* Exercise prompt *
Each entry below must be repeated exactly. Leave the pictures out of it.

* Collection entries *
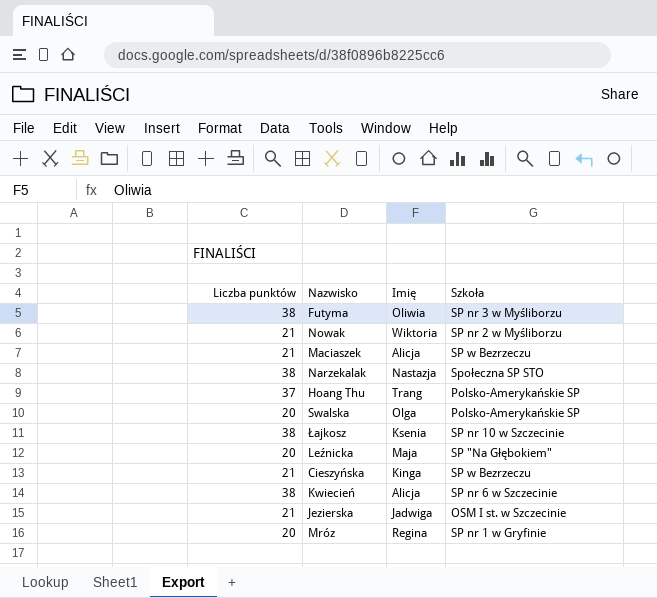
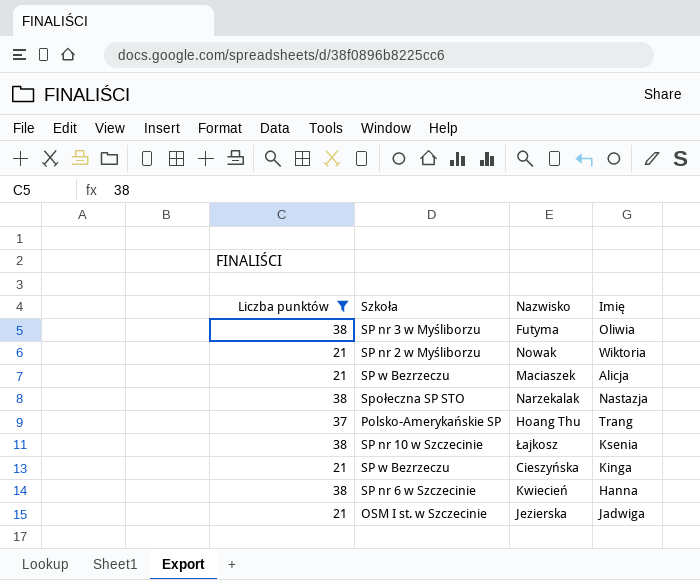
filter: none -> Liczba punktów != 20
column Szkoła | position: 4 -> 2
Kwiecień | Imię: Alicja -> Hanna

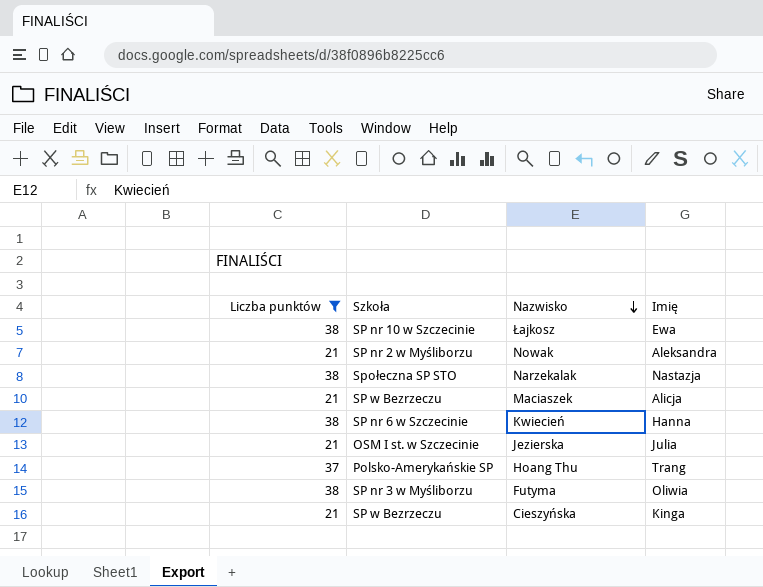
row order: none -> Nazwisko descending
Łajkosz | Imię: Ksenia -> Ewa
Nowak | Imię: Wiktoria -> Aleksandra
Jezierska | Imię: Jadwiga -> Julia

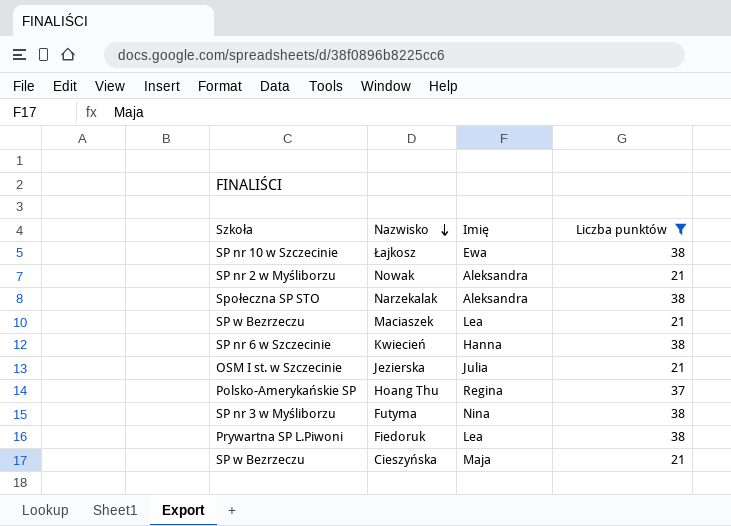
column Liczba punktów | position: 1 -> 4
Narzekalak | Imię: Nastazja -> Aleksandra
Maciaszek | Imię: Alicja -> Lea
Hoang Thu | Imię: Trang -> Regina
Futyma | Imię: Oliwia -> Nina
row Fiedoruk: none -> Prywartna SP L.Piwoni | Lea | 38
Cieszyńska | Imię: Kinga -> Maja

* Task answer *
filter: none -> Liczba punktów != 20
column Szkoła | position: 4 -> 2
Kwiecień | Imię: Alicja -> Hanna

row order: none -> Nazwisko descending
Łajkosz | Imię: Ksenia -> Ewa
Nowak | Imię: Wiktoria -> Aleksandra
Jezierska | Imię: Jadwiga -> Julia

column Liczba punktów | position: 1 -> 4
Narzekalak | Imię: Nastazja -> Aleksandra
Maciaszek | Imię: Alicja -> Lea
Hoang Thu | Imię: Trang -> Regina
Futyma | Imię: Oliwia -> Nina
row Fiedoruk: none -> Prywartna SP L.Piwoni | Lea | 38
Cieszyńska | Imię: Kinga -> Maja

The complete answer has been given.